Information shown
▬▬▬▬▬▬
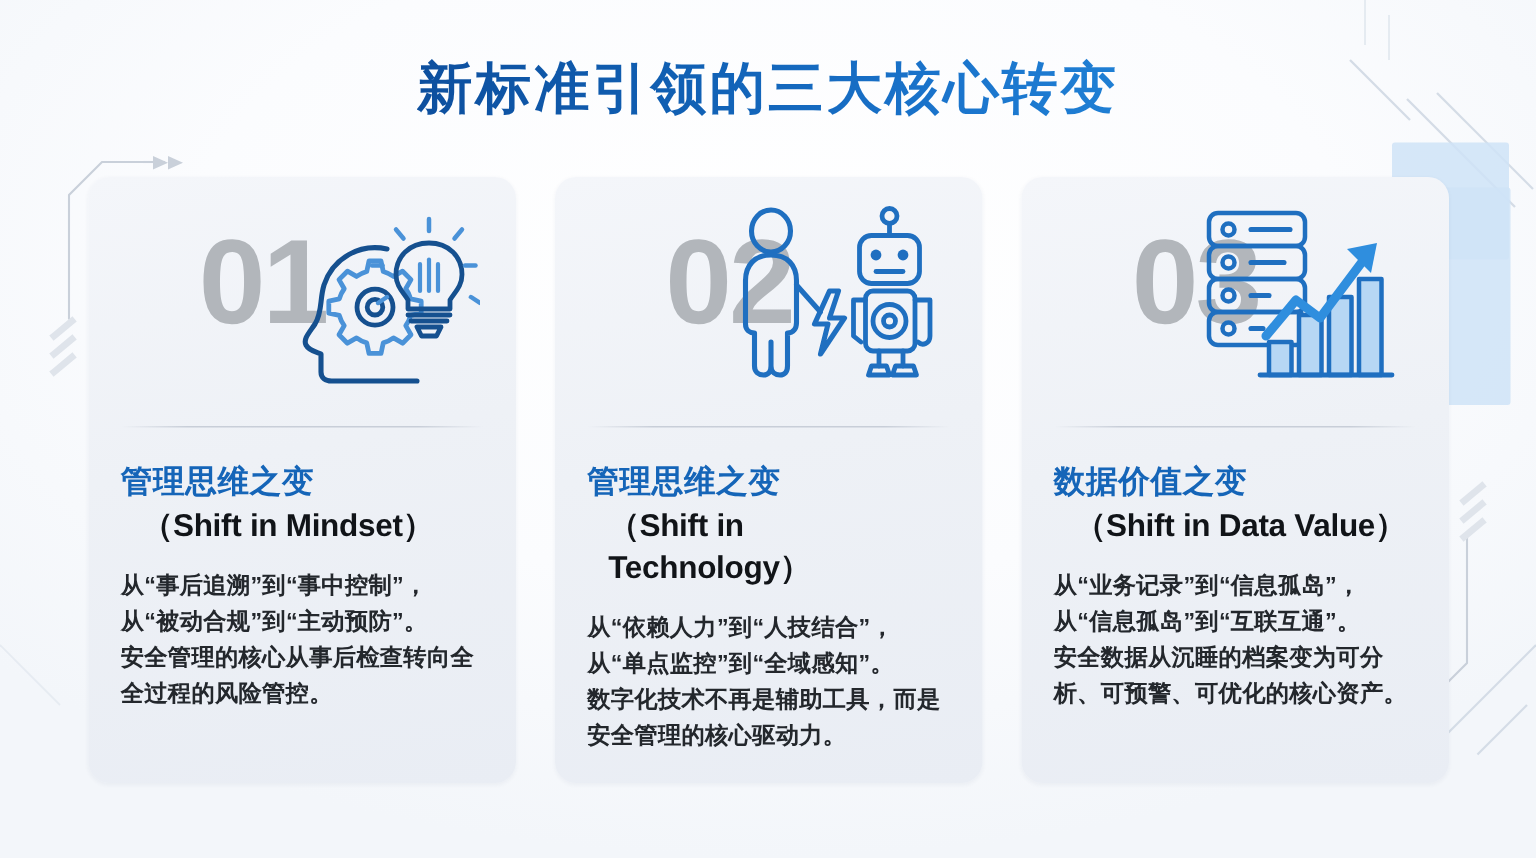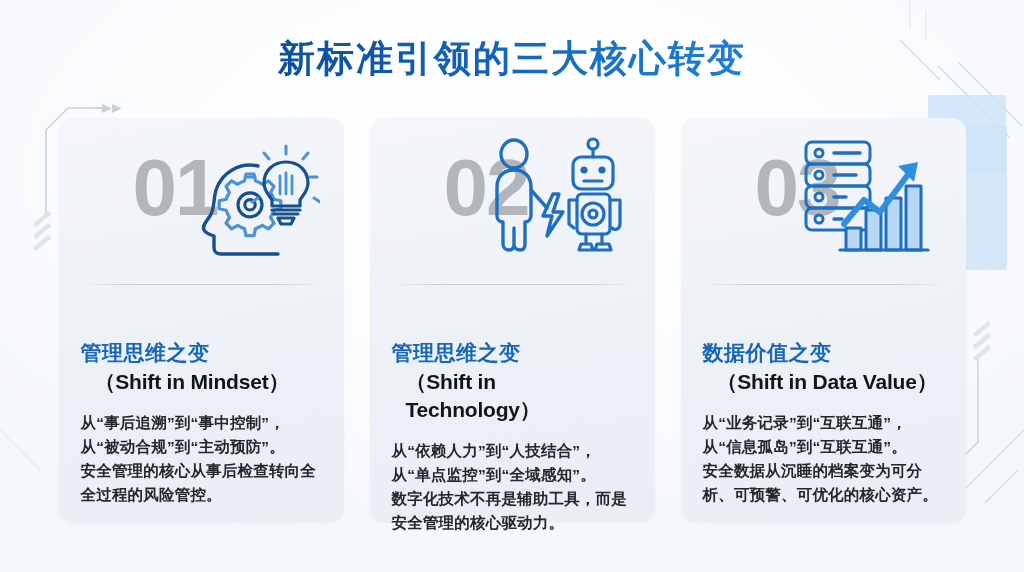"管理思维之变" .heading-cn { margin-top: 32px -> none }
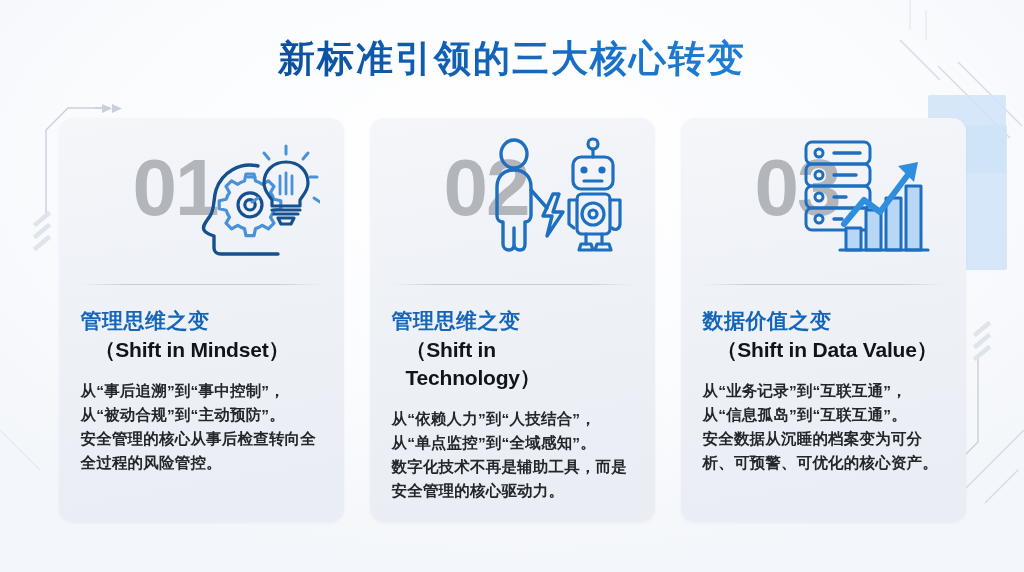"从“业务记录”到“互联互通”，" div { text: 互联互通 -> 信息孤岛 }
▬▬▬▬▬▬
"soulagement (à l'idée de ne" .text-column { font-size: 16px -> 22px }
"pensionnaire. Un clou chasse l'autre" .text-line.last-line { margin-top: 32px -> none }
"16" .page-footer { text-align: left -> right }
▬▬▬▬▬▬
Assigned task
Give back, unchanged, the run of lines in the listing above that begins at the line containing "(à l'idée de" and ends at the line containing "text-align: left ->", both included.

Response area
"soulagement (à l'idée de ne" .text-column { font-size: 16px -> 22px }
"pensionnaire. Un clou chasse l'autre" .text-line.last-line { margin-top: 32px -> none }
"16" .page-footer { text-align: left -> right }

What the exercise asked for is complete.